Oh, Jane--this was such a nostalgic post for me! While I did not grow up on a farm (the closest we ever got was a huge garden and a couple of cows), I grew up in a farming community. I still love the smell of alfalfa after it is is cut, still love the sight of all those huge rolls of alfalfa, still smile when I drive around and see the cotton plants this time of year (they are just starting to grow their little white bolls right now), and I still can remember the smell of the Church corn fields...we would get up EARLY before the sun was up and drive out to pick the corn by hand...bags and bags and bags of it...most of it we didn't keep but some of it my parents were allowed to buy for some really good price and we would take home 5 or 6 brown paper grocery sacks full and then my older brothers and sister and I would sit on the back porch and pull off the husks and EVERY little bit of corn silk (yeah, my mom was picky) so my Mom could blanch and freeze it all.

Ummm...so that was really long, eh? :) The thing I learned most while working was, well, to WORK...put your mind to something and just get it done.

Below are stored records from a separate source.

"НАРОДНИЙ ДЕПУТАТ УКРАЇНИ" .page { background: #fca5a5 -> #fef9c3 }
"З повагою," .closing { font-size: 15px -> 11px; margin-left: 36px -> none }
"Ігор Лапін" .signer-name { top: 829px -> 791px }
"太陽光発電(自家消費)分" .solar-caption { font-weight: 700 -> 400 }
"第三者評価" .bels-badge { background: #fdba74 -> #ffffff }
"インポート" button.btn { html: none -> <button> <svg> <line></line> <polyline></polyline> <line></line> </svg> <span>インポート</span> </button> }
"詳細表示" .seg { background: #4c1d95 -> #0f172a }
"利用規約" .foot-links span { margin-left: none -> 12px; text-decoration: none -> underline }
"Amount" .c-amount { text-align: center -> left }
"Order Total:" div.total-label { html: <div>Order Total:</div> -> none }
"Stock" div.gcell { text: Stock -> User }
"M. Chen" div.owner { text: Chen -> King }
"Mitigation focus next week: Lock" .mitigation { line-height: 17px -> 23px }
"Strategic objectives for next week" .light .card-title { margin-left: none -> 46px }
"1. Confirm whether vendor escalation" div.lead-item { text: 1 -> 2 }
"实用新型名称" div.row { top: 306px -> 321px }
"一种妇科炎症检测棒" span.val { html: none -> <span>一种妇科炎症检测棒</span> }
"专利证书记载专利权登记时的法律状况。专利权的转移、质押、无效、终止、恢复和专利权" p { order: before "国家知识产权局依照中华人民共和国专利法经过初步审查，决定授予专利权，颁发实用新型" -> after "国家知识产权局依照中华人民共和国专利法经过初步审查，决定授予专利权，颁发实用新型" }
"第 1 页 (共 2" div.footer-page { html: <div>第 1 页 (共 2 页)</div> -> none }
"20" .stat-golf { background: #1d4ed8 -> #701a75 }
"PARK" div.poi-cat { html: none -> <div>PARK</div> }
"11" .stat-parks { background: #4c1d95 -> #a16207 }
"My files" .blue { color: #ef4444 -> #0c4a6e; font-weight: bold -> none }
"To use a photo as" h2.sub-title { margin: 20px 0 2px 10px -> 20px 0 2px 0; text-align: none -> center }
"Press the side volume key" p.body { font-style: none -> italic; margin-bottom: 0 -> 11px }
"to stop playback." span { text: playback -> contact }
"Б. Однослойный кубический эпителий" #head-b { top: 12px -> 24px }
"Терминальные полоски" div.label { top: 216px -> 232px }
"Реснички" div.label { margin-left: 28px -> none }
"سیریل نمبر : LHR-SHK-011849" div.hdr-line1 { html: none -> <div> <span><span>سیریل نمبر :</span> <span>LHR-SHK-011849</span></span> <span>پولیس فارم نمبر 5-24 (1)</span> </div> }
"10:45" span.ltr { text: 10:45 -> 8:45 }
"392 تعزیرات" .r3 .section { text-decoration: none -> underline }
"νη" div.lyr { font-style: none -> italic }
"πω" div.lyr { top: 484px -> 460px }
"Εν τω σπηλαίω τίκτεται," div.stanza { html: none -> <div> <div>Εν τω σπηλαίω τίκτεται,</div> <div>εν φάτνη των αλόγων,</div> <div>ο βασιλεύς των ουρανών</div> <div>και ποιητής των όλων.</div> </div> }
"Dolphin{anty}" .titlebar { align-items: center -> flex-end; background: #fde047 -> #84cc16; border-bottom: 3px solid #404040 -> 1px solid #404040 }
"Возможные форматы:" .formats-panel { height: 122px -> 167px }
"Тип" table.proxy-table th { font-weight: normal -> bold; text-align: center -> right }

Oh yeah, and I am definitely a chili and cheese on baked potato person but I infinitely prefer my mashed potatoes to a baked potato any day.

Loved this post just like all your others...

Lucy said...

I really, really love potatoes. It pains me that they are treated with such disdain nowadays. Starchy carbs. Bad carbs. High glycemic index. Pfffftooey!

I love a loaded baked potato. If there is a legitimate topping, I'll try it. I think sour cream pulls it all together though.

Amie said...

Excellent post. I love reading your memories. We love potatoes too. I laughed (and understand) about being asked if you want to share...

Thanks for the chive-butter recipe... that sounds like something we would love (and may have tonight)!

Michelle said...

I love to make my own yummy topping. I mix butter, sour cream, grated cheese, minced garlic and bacon bits together. I put it in my KitchenAid mixer with the whip and run it on high to get it good and fluffy. The great part is the leftovers can go in a container in the fridge for later use.

See you in about 6 weeks! Can't wait!

michelle said...

I can't decide which I enjoyed more, your essay or the illustrations!

sheila piper said...

yes potatoes are great. They smell good tast good and the are cheap. As a child I did not have to work in the fields, I guess because my dad had to work so hard when he was small. Maybe I am spoiled but I did do alot as things and did learn to work in the house. Now as an adult and we grow potatoes on our farm in great quantity, I realize how much work is involved.